> **SUPPLIED ENTRIES**

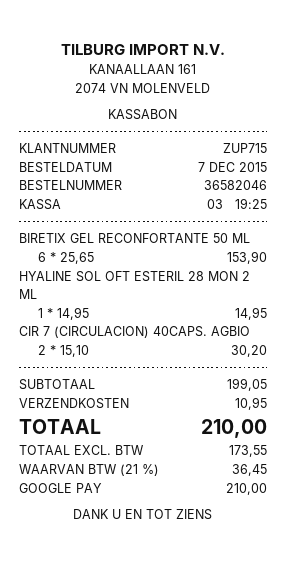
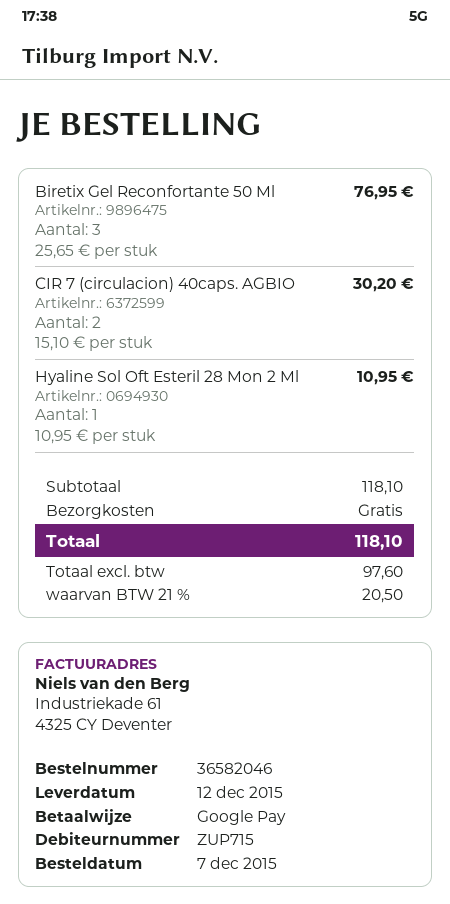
BIRETIX GEL RECONFORTANTE 50 ML: 6 x 25.65 = 153.90 -> 3 x 25.65 = 76.95
HYALINE SOL OFT ESTERIL 28 MON 2 ML: 1 x 14.95 = 14.95 -> 1 x 10.95 = 10.95
subtotal: 199.05 -> 118.10
shipping: 10.95 -> 0.00
net: 173.55 -> 97.60
tax: 21% = 36.45 -> 21% = 20.50
total: 210.00 -> 118.10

> **YOUR GOAL**
The expected output is the lines from the one with "shipping: 10.95 -> 0.00" through the end of the data, exactly as written and nothing more.

> **ANSWER TO THE PROBLEM**
shipping: 10.95 -> 0.00
net: 173.55 -> 97.60
tax: 21% = 36.45 -> 21% = 20.50
total: 210.00 -> 118.10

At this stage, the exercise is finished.